1960s More Italian Influence
As fashions changed going into the 1960s, many customers found our 1950s designs old-fashioned, we needed to launch a new model. John Rayner (shop manager from the 60s through to the late 80s) came up with the Gran Premo name and design, which was our answer to customers wanting an Italian styled frame. This frame featured Prugnat lugs, a deep Italian fork crown and “fast back” Italian seatstays. Most of these 1960s frames were built for Mafac centre pulls, which were popular at the time.
In the picture of Danny Horton racing in the 1960s, he is aboard one of these very frames. If you look closely, you can see that the frame has Eclipse panels which were a feature of our frames in the 1960s.
By the end of the 1960s many of these frames we’re built with Nervex Professional Lugs.
Some customers still found our Ellis-Briggs transfers old-fashioned, so again we came up with an alternative. In 1965 John Rayner was responsible for coming up with Favori name, which then became the transfers of choice for racing cyclists.
In the 1960s demand for our Superbe and International lugs had dropped but we started to build frames with Nervex Professional lugs as an option, which proved popular.
San Remo Super
Into the mid 70s and and the 80s our top of the range frame was the San Remo Super, which had Reynolds top of the range tubeset with Cinelli lugs which had cut-outs to the customers choice, such as the club in the picture opposite.
The Modern Era
During the 70s Jack Briggs had less time to spend framebuilding than he’d have liked as he had the rest of the business to run. So the search started for an apprentice to carry on the framebuilding tradition. After Paul Briggs decided it wasn’t for him, one of our mechanics Andrew Puodziunas, who had been working in the workshop since he was 14 was asked. Framebuilding suited Andrews personality perfectly. He was gifted with the brazing torch, had an eye for detail and had the patience to spend hours filing and thinning down lugs to the standard which Jack Briggs liked.
Doug Fattic wrote to us asking if he could come as an apprentice in the summer of 1975. Over the previous summers, Doug had spent his summers bicycle touring around the UK and visiting many British framebuilders. One thing he noticed was that many British builders at the time had very basic workshops and put very little care into the final product. However both Ellis Briggs and Johnny Berry were prepared to spend the time building and finishing their frames to a high standard even if it meant that they couldn’t sell as many frames as more prolific builders. Even the most revered framebuilders of the 20th century mostly aligned their frames purely by eye, where as we have always had an alignment process which ends up with a frame in near perfect alignment.

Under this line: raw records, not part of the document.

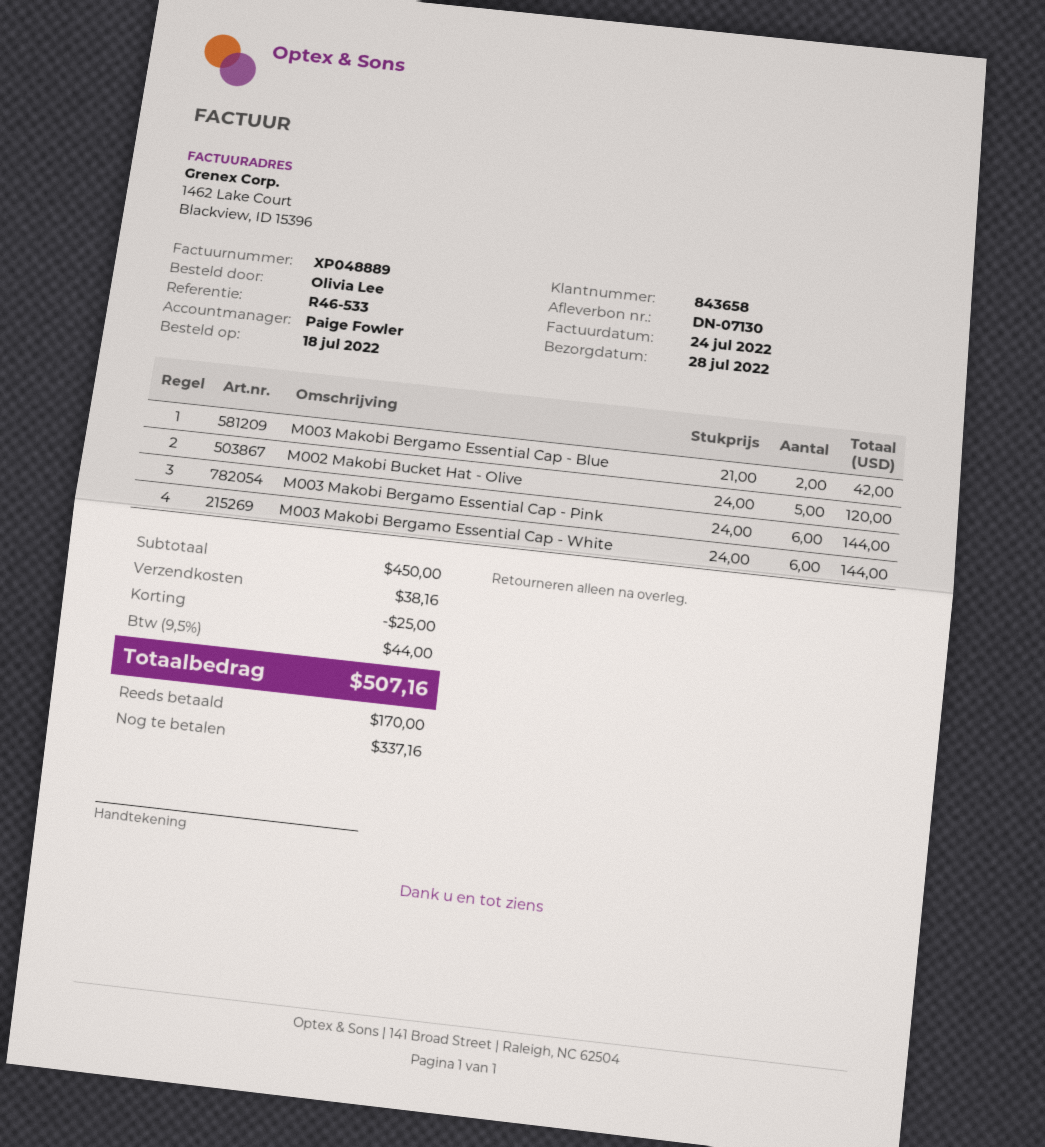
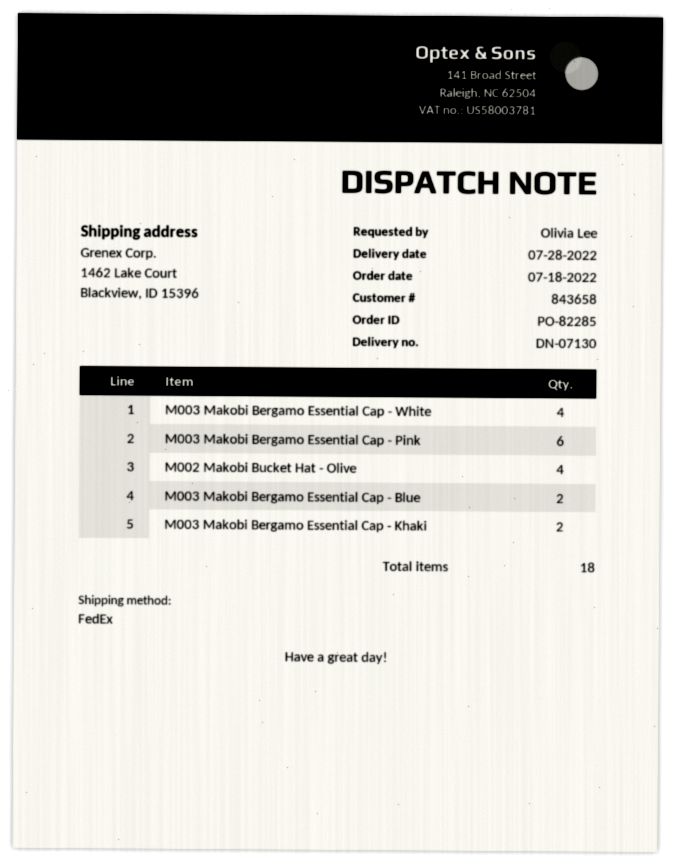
M002 Makobi Bucket Hat - Olive: 5 -> 4
M003 Makobi Bergamo Essential Cap - White: 6 -> 4
M003 Makobi Bergamo Essential Cap - Khaki: none -> 2

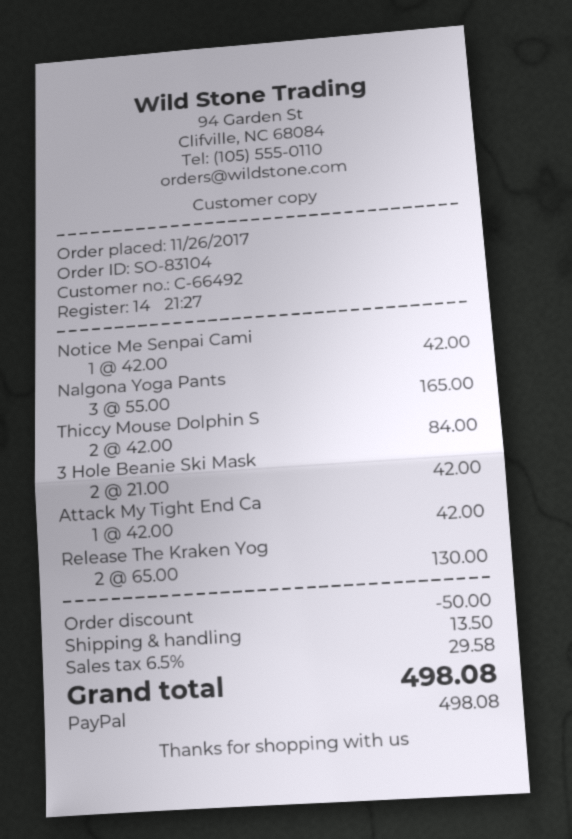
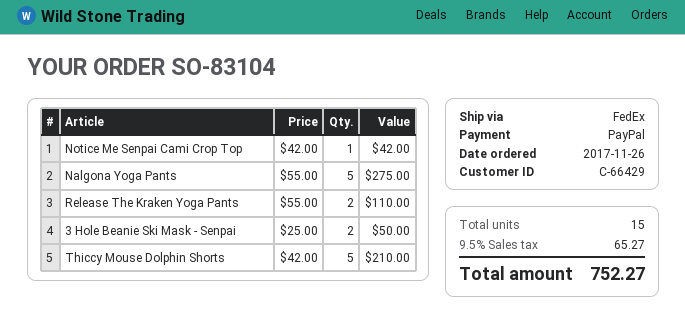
customer number: C-66492 -> C-66429
Nalgona Yoga Pants: 3 x 55.00 = 165.00 -> 5 x 55.00 = 275.00
Thiccy Mouse Dolphin S: 2 x 42.00 = 84.00 -> 5 x 42.00 = 210.00
3 Hole Beanie Ski Mask: 2 x 21.00 = 42.00 -> 2 x 25.00 = 50.00
Attack My Tight End Ca: 1 x 42.00 = 42.00 -> none
Release The Kraken Yog: 2 x 65.00 = 130.00 -> 2 x 55.00 = 110.00
discount: 50.00 -> none
shipping: 13.50 -> none
tax: 6.5% = 29.58 -> 9.5% = 65.27
total: 498.08 -> 752.27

One of the aims of his trips was to find somewhere to come and apprentice. It was Johnny Berry of Manchester and Ellis Briggs who had really stood out, so Doug wrote letters asking both if he could come across from the states and apprentice. Unfortunately Johnny Berry had passed away not long after Doug had visited him in 1974 but luckily for Doug we accepted his request.
Doug has since gone on to become one of the best and most respected framebuilders in the US and has taught many other young aspiring framebuilders, in his workshop in Niles Michigan.